BEGIN Data section

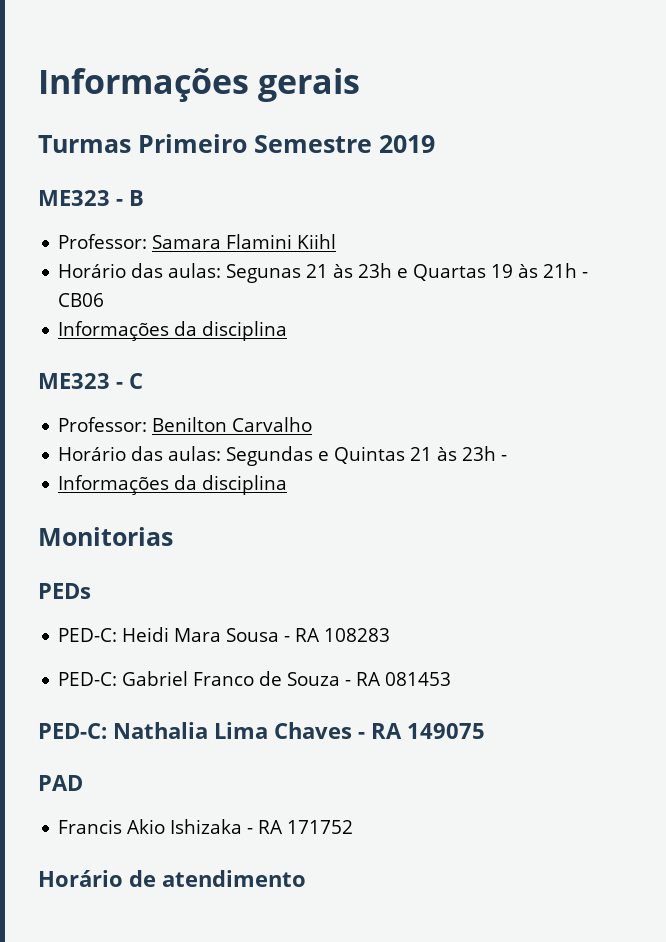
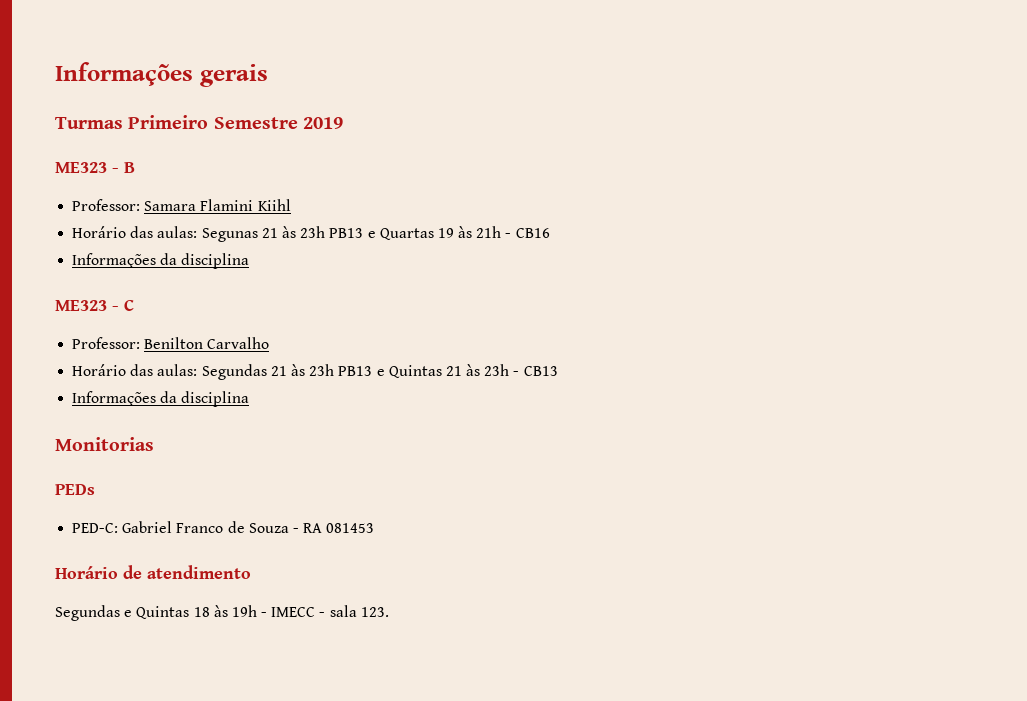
(393, 270) none -> [329,228,364,238] PB13
[58,293,105,307] CB06 -> [515,228,550,238] CB16
(314, 456) none -> [270,364,373,376] 21 às 23h PB13
(508, 458) none -> [523,366,558,376] CB13
[58,627,391,642] // PED-C: Heidi Mara Sousa - RA 108283 -> (95, 489) none
[38,722,485,739] [38,775,83,791] [58,819,354,834] [38,870,306,887] PED-C: Nathalia Lima Chaves - RA 149075 // PAD // Francis Akio Ishizaka - RA 171752 // Horário de atendimento -> [55,565,251,579] [55,605,389,621] Horário de atendimento // Segundas e Quintas 18 às 19h - IMECC - sala 123.

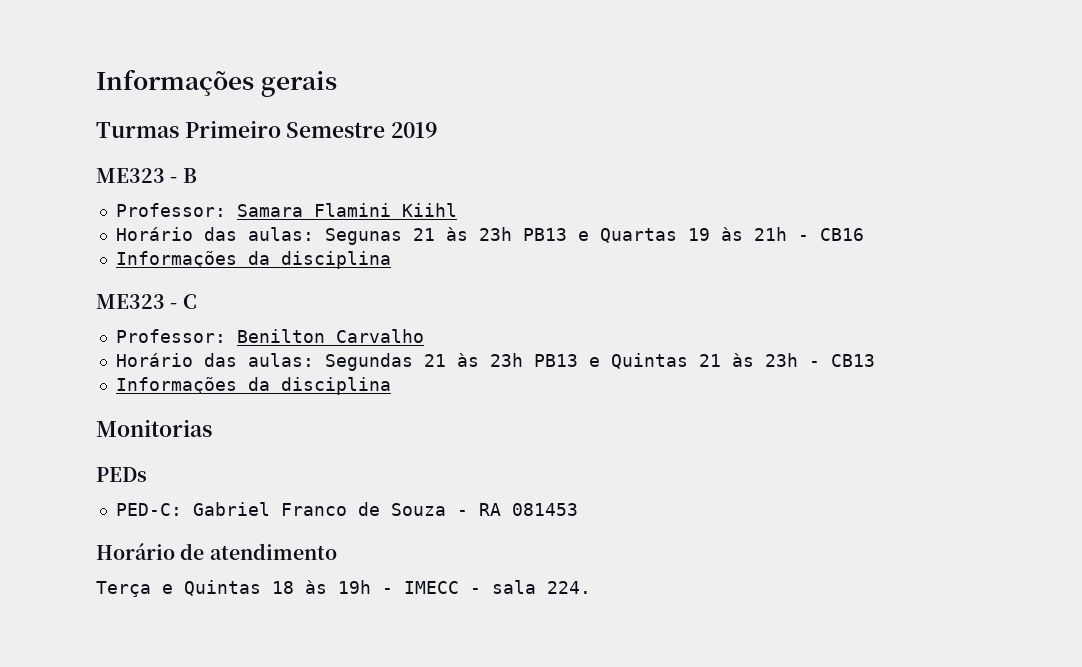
[55,605,120,621] Segundas -> [96,581,151,597] Terça
[360,607,389,617] 123. -> [547,581,591,594] 224.

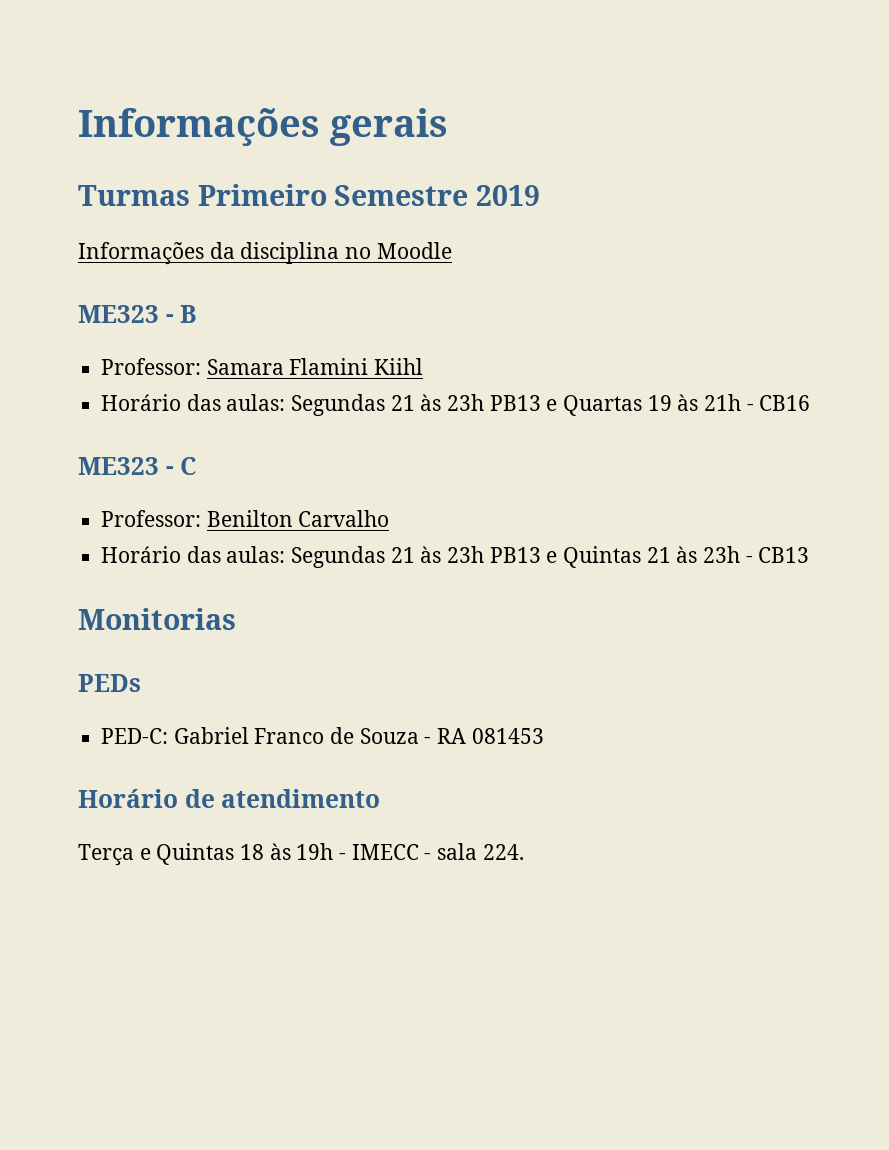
(439, 130) none -> [78,242,452,265] // Informações da disciplina no Moodle
[324,228,402,245] Segunas -> [291,394,386,416] Segundas
[115,251,391,269] // Informações da disciplina -> (811, 403) none
[115,377,391,395] // Informações da disciplina -> (810, 555) none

END Data section

Instructions to follow =>
Could you set down every record above word for word, leaving out the pictures?

Solution for this exercise =>
(393, 270) none -> [329,228,364,238] PB13
[58,293,105,307] CB06 -> [515,228,550,238] CB16
(314, 456) none -> [270,364,373,376] 21 às 23h PB13
(508, 458) none -> [523,366,558,376] CB13
[58,627,391,642] // PED-C: Heidi Mara Sousa - RA 108283 -> (95, 489) none
[38,722,485,739] [38,775,83,791] [58,819,354,834] [38,870,306,887] PED-C: Nathalia Lima Chaves - RA 149075 // PAD // Francis Akio Ishizaka - RA 171752 // Horário de atendimento -> [55,565,251,579] [55,605,389,621] Horário de atendimento // Segundas e Quintas 18 às 19h - IMECC - sala 123.

[55,605,120,621] Segundas -> [96,581,151,597] Terça
[360,607,389,617] 123. -> [547,581,591,594] 224.

(439, 130) none -> [78,242,452,265] // Informações da disciplina no Moodle
[324,228,402,245] Segunas -> [291,394,386,416] Segundas
[115,251,391,269] // Informações da disciplina -> (811, 403) none
[115,377,391,395] // Informações da disciplina -> (810, 555) none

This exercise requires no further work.